---- DATA FOR ANALYSIS
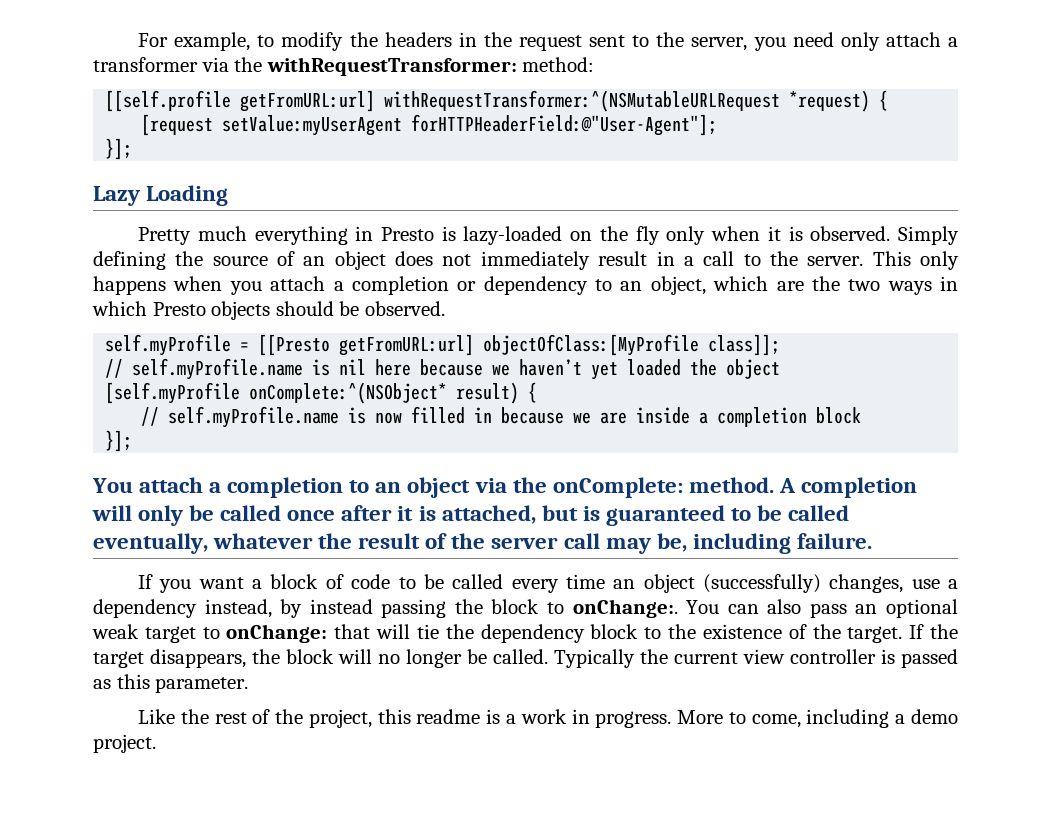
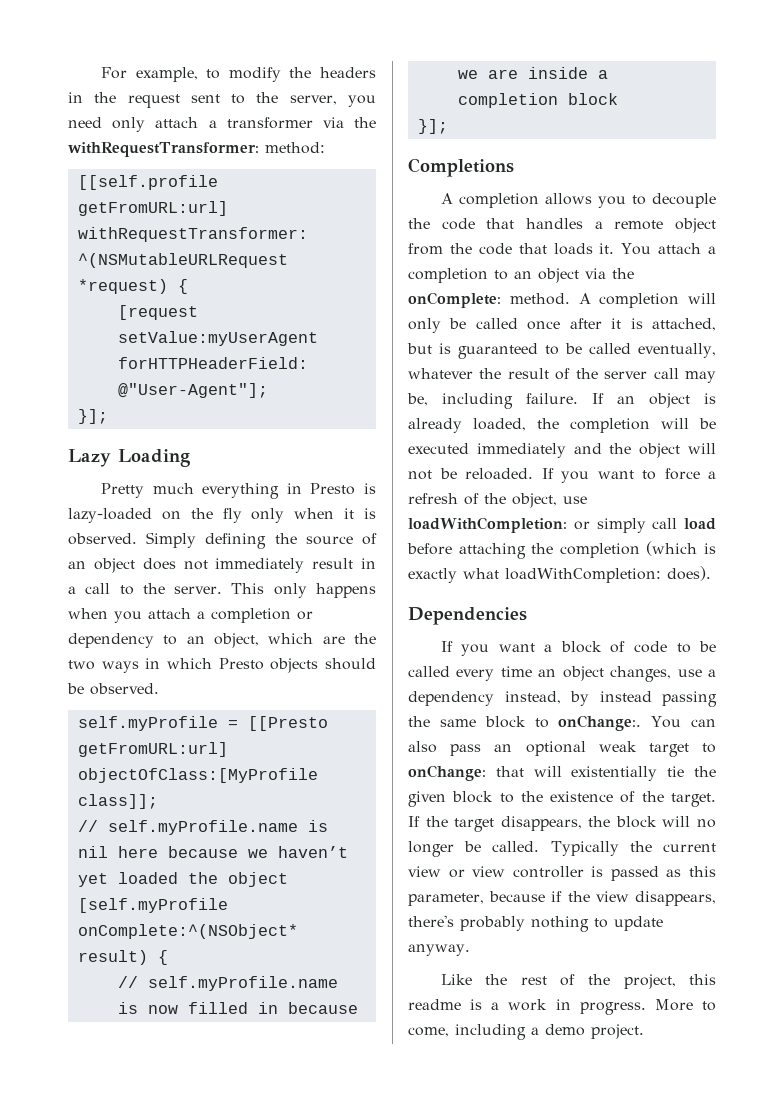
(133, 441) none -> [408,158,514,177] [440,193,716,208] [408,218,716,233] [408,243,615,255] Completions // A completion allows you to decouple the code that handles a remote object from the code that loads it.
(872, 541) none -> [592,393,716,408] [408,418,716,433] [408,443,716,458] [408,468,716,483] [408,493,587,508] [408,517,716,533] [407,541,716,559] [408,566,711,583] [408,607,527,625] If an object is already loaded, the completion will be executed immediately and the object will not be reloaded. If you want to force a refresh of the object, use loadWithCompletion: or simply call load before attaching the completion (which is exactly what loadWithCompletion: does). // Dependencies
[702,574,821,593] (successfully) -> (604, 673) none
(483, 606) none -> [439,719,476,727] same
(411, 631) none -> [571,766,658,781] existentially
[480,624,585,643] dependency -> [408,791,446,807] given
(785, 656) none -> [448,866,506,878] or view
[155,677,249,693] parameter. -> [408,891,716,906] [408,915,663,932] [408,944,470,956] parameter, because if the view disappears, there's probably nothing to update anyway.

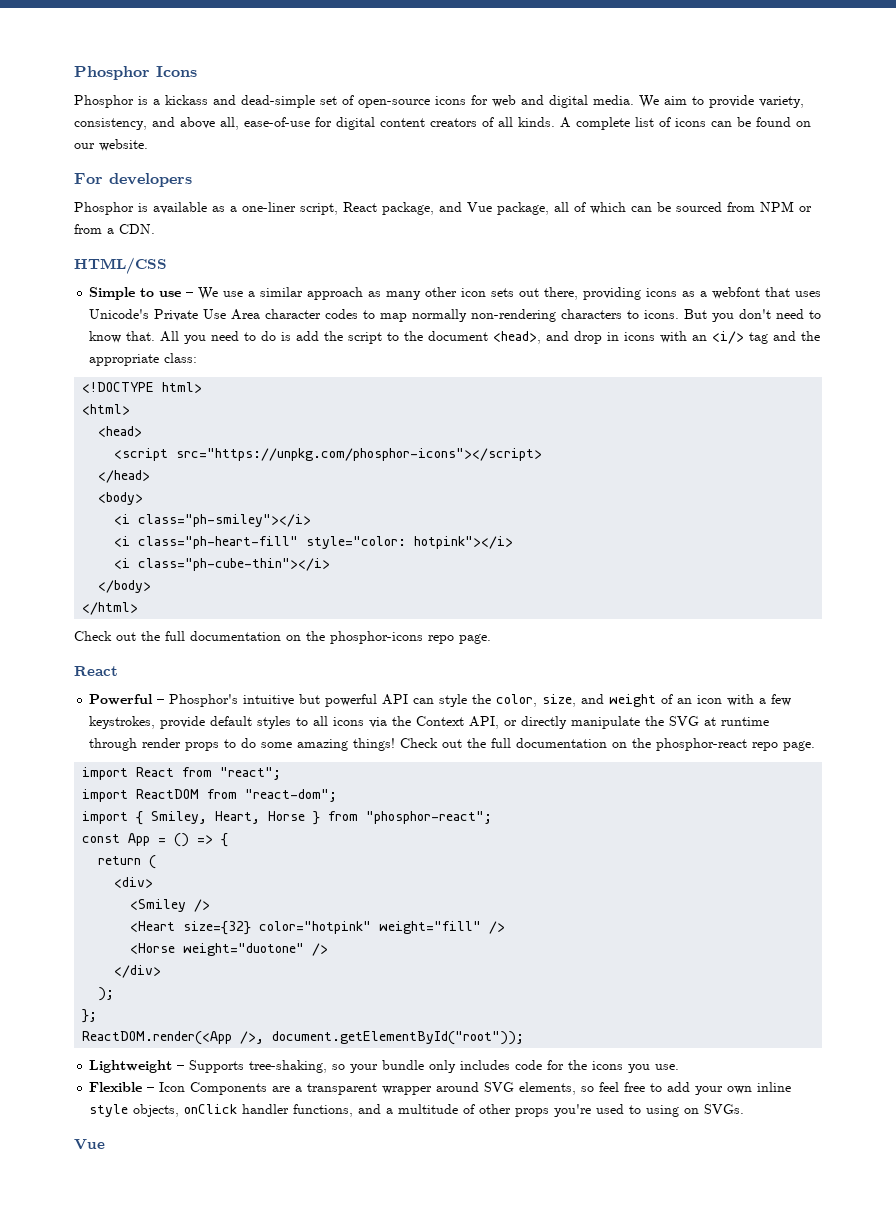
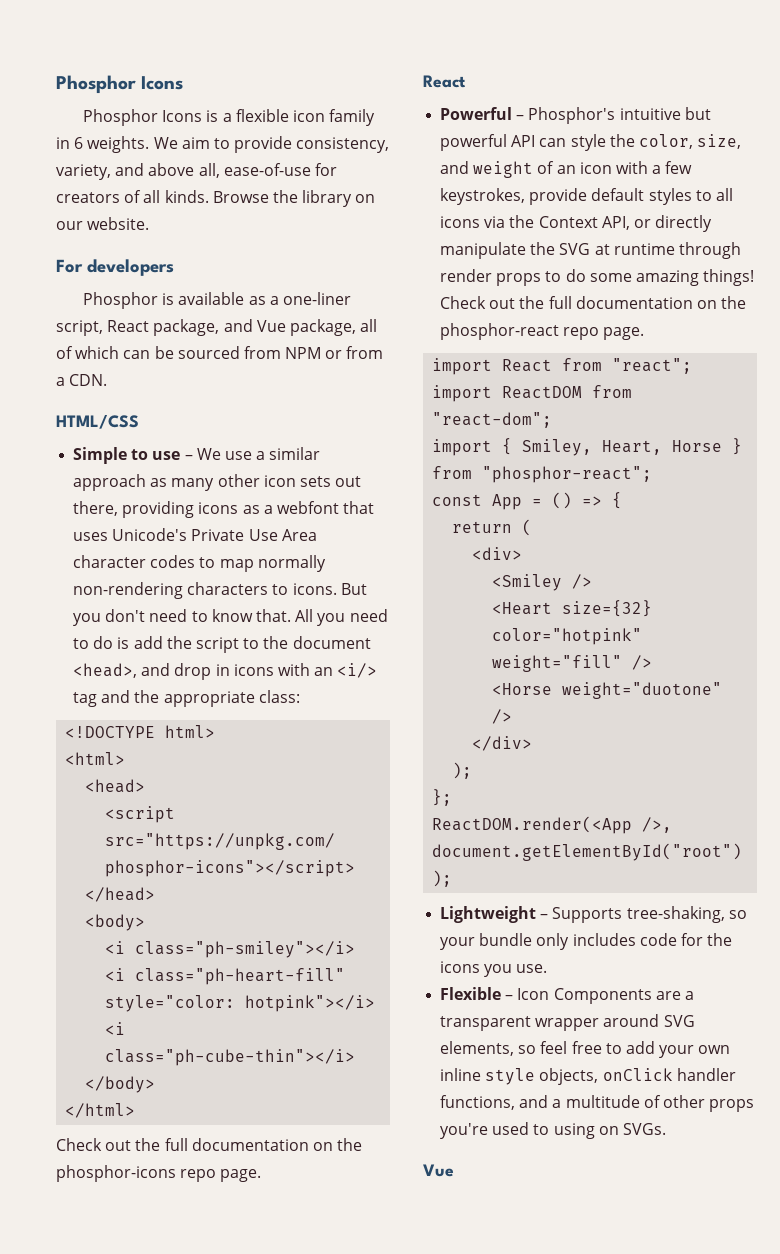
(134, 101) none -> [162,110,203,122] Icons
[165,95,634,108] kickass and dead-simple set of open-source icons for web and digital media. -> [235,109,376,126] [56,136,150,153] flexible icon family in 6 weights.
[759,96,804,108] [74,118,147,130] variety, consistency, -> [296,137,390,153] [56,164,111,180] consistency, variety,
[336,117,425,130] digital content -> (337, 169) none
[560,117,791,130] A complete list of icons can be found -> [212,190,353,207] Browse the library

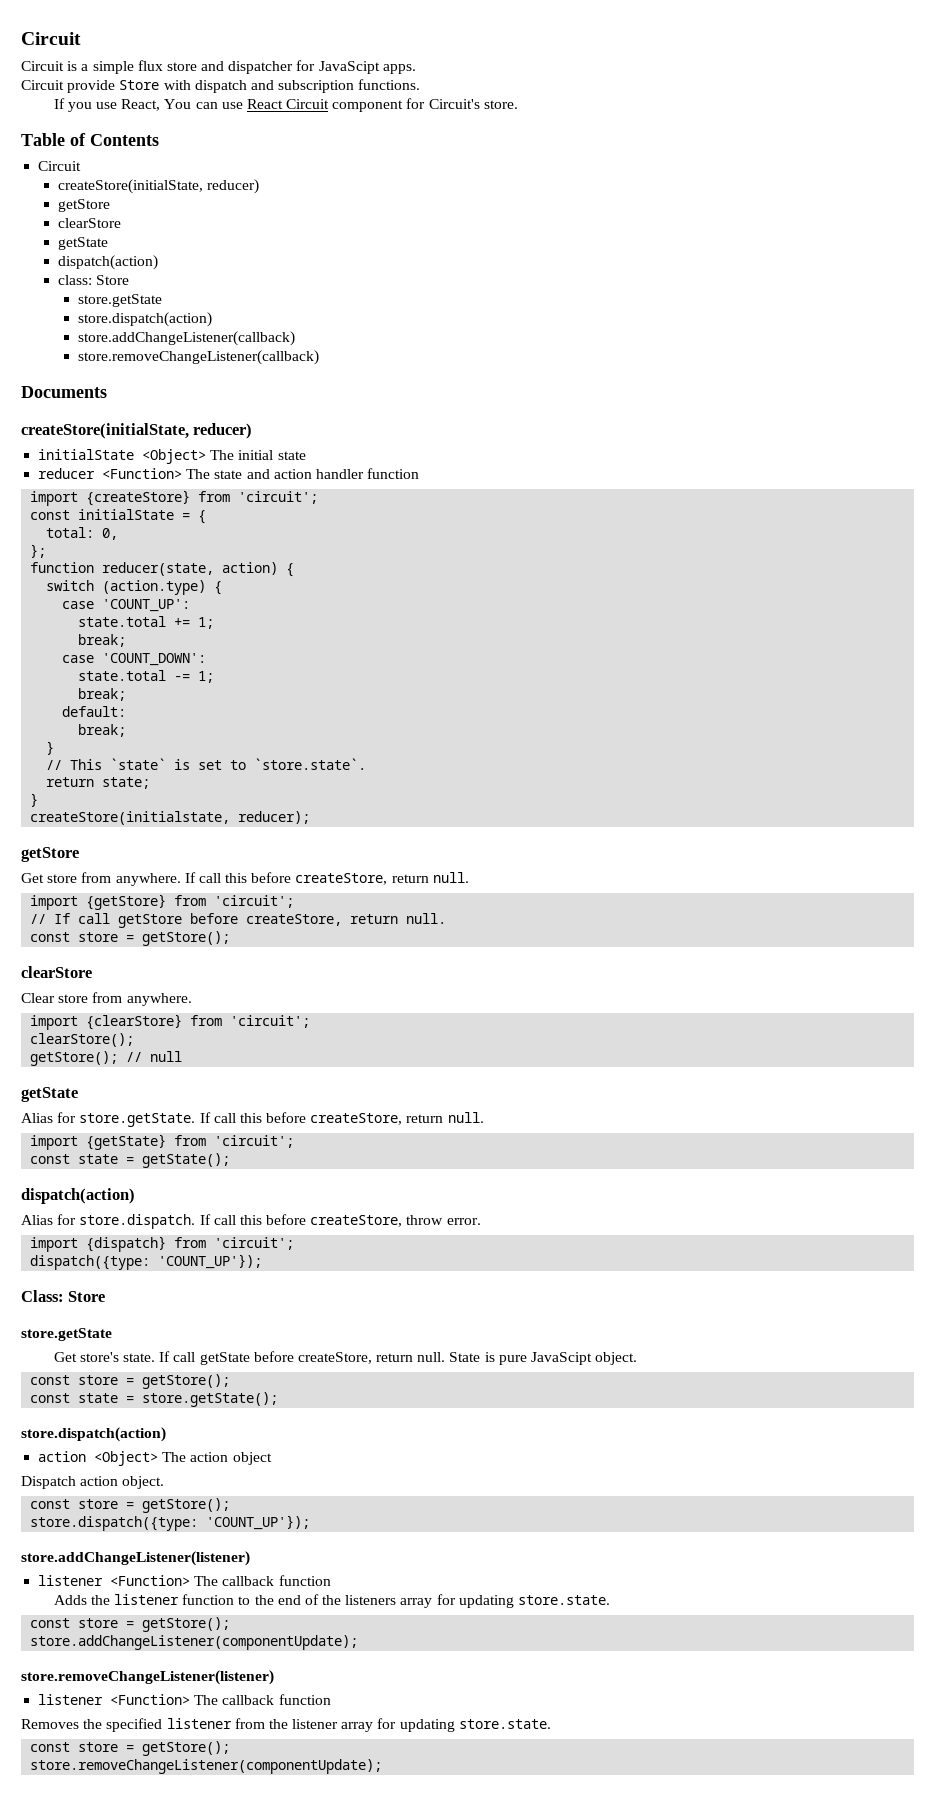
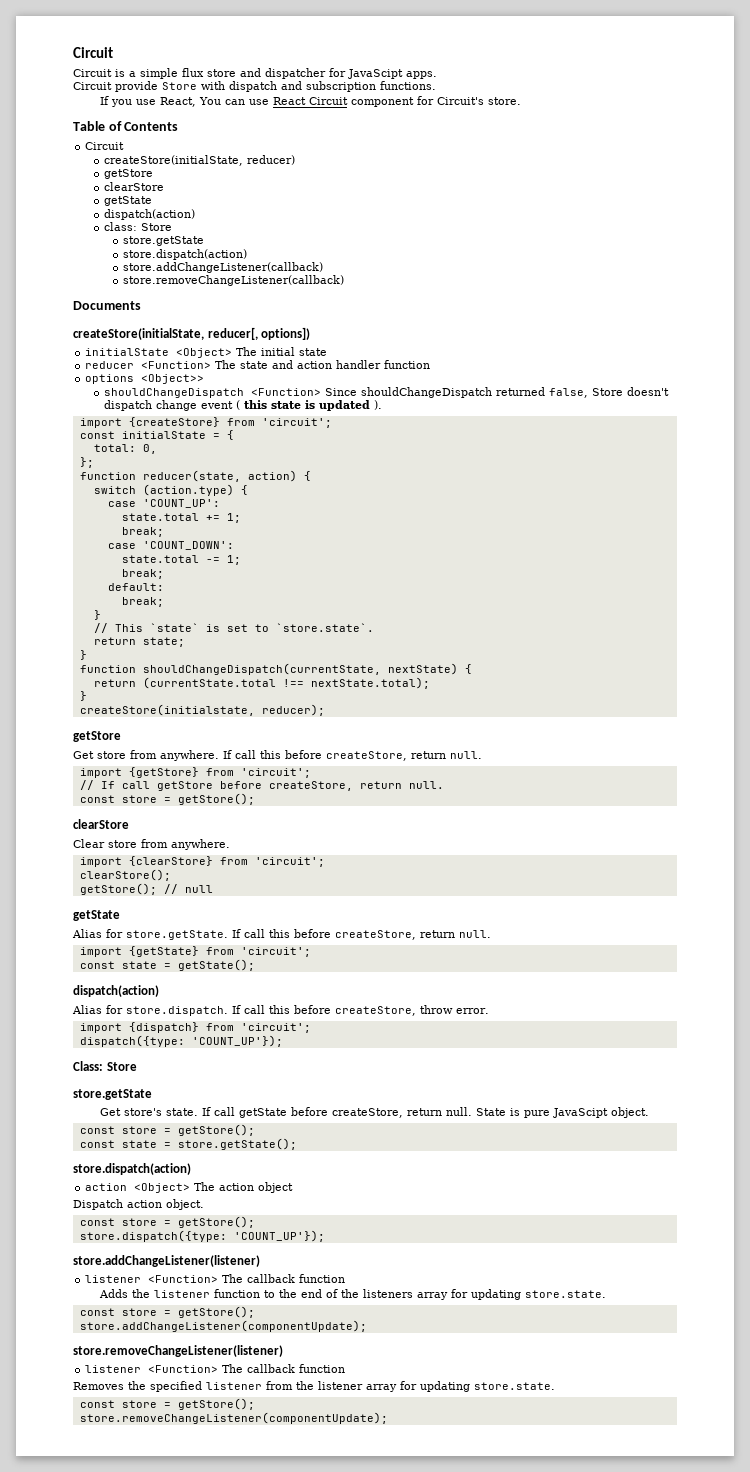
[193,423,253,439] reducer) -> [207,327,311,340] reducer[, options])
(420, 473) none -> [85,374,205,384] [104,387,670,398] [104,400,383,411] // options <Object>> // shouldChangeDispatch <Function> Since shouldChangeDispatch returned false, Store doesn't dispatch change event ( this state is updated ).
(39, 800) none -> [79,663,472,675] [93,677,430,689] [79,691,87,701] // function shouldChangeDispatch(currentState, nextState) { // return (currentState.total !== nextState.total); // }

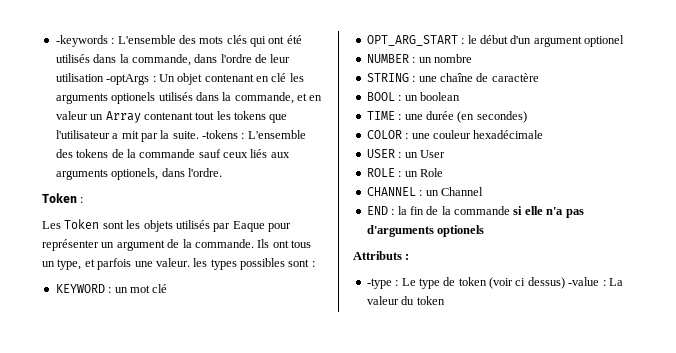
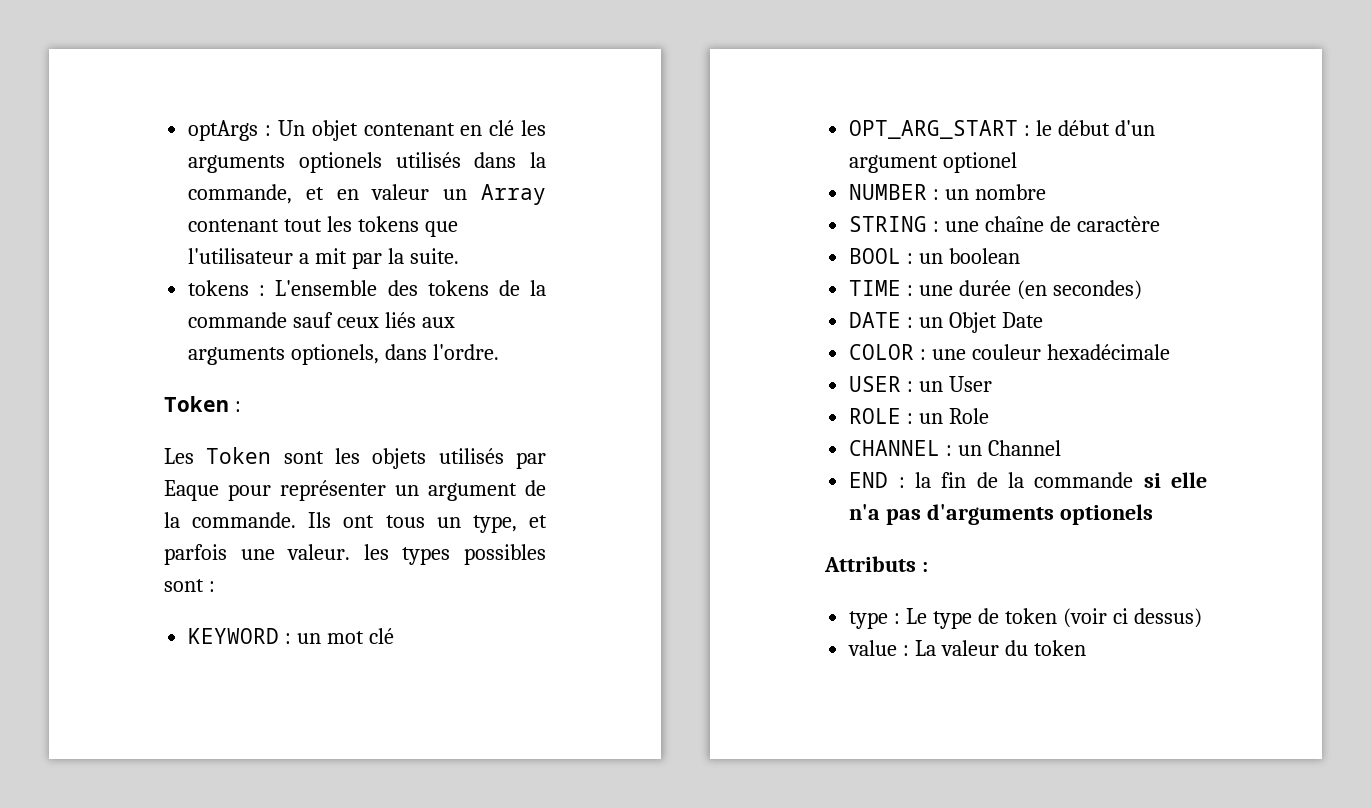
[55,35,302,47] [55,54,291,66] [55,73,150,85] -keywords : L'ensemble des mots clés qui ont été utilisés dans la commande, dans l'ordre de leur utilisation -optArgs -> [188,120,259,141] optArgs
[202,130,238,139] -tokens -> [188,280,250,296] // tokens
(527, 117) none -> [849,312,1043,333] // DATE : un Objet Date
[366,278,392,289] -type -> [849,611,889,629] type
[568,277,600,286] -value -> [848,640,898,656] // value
--------
* REQUIREMENT
Give again, word for word, the lines from the one containing "(420, 473) none" through the last line of the entries, with pictures omitted and nothing added.

* REPLY
(420, 473) none -> [85,374,205,384] [104,387,670,398] [104,400,383,411] // options <Object>> // shouldChangeDispatch <Function> Since shouldChangeDispatch returned false, Store doesn't dispatch change event ( this state is updated ).
(39, 800) none -> [79,663,472,675] [93,677,430,689] [79,691,87,701] // function shouldChangeDispatch(currentState, nextState) { // return (currentState.total !== nextState.total); // }

[55,35,302,47] [55,54,291,66] [55,73,150,85] -keywords : L'ensemble des mots clés qui ont été utilisés dans la commande, dans l'ordre de leur utilisation -optArgs -> [188,120,259,141] optArgs
[202,130,238,139] -tokens -> [188,280,250,296] // tokens
(527, 117) none -> [849,312,1043,333] // DATE : un Objet Date
[366,278,392,289] -type -> [849,611,889,629] type
[568,277,600,286] -value -> [848,640,898,656] // value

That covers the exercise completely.